Sí, este es un enfoque viable, cuando utiliza el cifrado autenticado, como ha indicado. La etiqueta de autenticación en los datos cifrados es análoga a un hash de contraseña almacenado, y GCM está diseñado específicamente para evitar la falsificación de mensajes (es decir, una etiqueta válida construida sin acceso a la clave privada).

De hecho, GMAC es una variante del modo GCM que está diseñado no para cifrar datos, sino solo para proporcionar una firma con una clave compartida sobre algunos datos.

Es importante tener en cuenta que esto no se debe hacer con cifrados no autenticados, ya que incluso con el relleno utilizado para detectar el descifrado "correcto", esto daría lugar a una probabilidad (ligeramente mejor que) de 1/256 correctamente al tener el relleno correcto a pesar de ser la clave incorrecta.

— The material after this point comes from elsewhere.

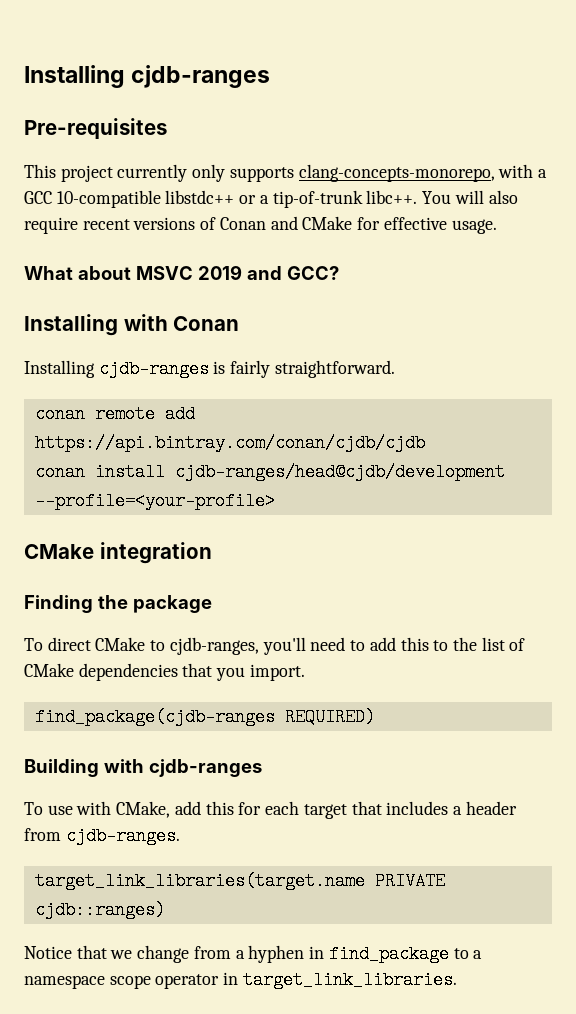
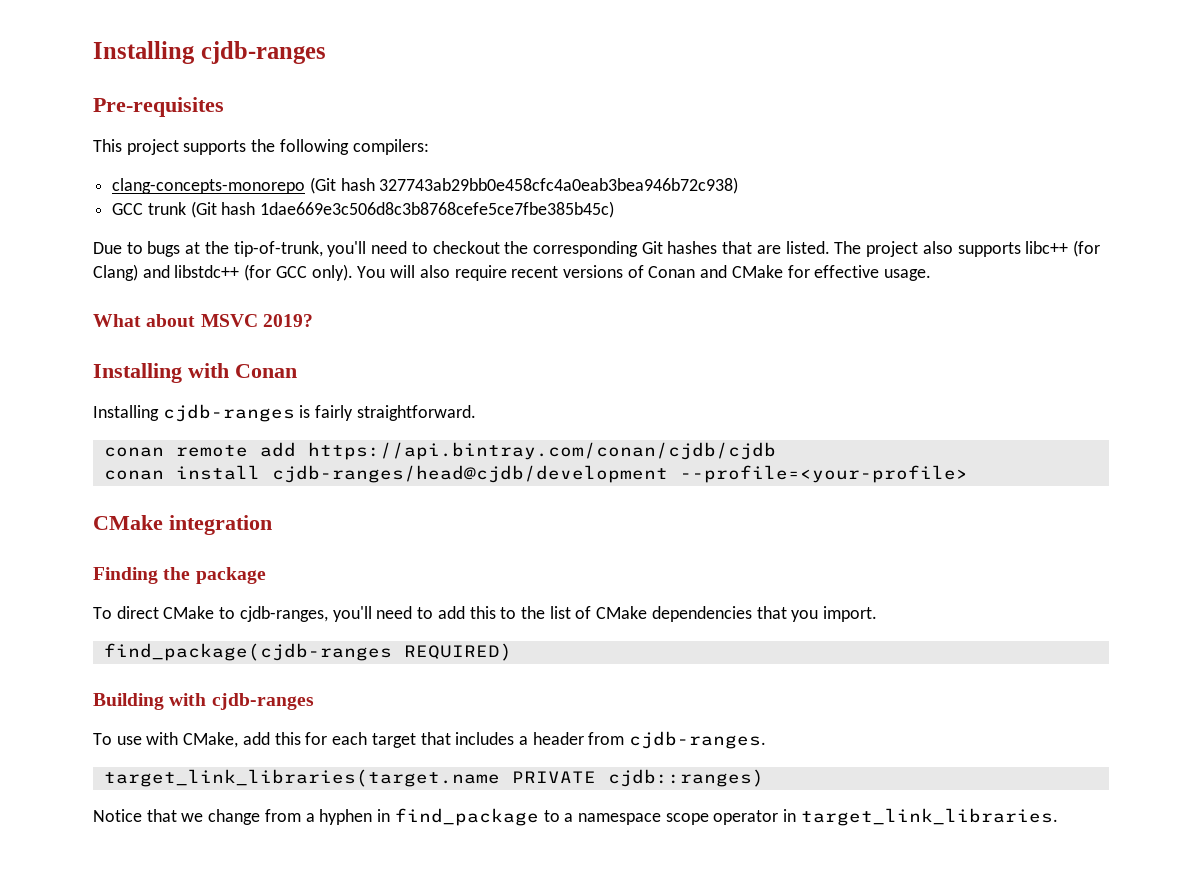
[117,164,548,182] [24,190,418,208] currently only supports clang-concepts-monorepo, with a GCC 10-compatible libstdc++ or a tip-of-trunk libc++. -> [183,139,429,155] [112,177,739,194] [112,201,615,218] [93,240,1100,257] [93,264,353,281] supports the following compilers: // clang-concepts-monorepo (Git hash 327743ab29bb0e458cfc4a0eab3bea946b72c938) // GCC trunk (Git hash 1dae669e3c506d8c3b8768cefe5ce7fbe385b45c) // Due to bugs at the tip-of-trunk, you'll need to checkout the corresponding Git hashes that are listed. The project also supports libc++ (for Clang) and libstdc++ (for GCC only).
[197,265,339,280] 2019 and GCC? -> [262,314,313,327] 2019?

Dicho todo esto, no creo que esto sea una idea buena , porque es mucho más fácil tener errores de implementación en esto que en un esquema de almacenamiento de contraseña estándar. Atacar este esquema es igualmente fácil / difícil de atacar un hash PBKDF2 separado para la contraseña del usuario, que es un mecanismo de autenticación bien estudiado. Si le preocupa el tiempo de CPU con la computación de dos hash PBKDF2, puede hacer lo siguiente:

  1. Calcular key = PBKDF2(Password, Salt, N) para derivar la clave simétrica.
  2. Calcular pwhash = PBKDF2(Password, Salt, N+1) para obtener el hash de contraseña almacenado. (Esto se puede hacer con solo una ronda adicional en el hash original anterior.)

Invertir PBKDF2(Password, Salt, N+1) en PBKDF2(Password, Salt, N) es equivalente a invertir HMAC en cualquier función hash que uses.

El esquema anterior es el esquema utilizado por Lastpass para la autenticación frente al descifrado de su bóveda de contraseñas. (Solo se envía pwhash a su servidor, por lo que no pueden recuperar la clave para la bóveda de contraseñas de eso).

    
respondido por el David 12.01.2018 - 23:28
fuente

Lea otras preguntas en las etiquetas

Problemas de fuga y dcache de Meltdown y Specter vs. ¿Puedo reutilizar de forma segura un disco duro antiguo y posiblemente comprometido?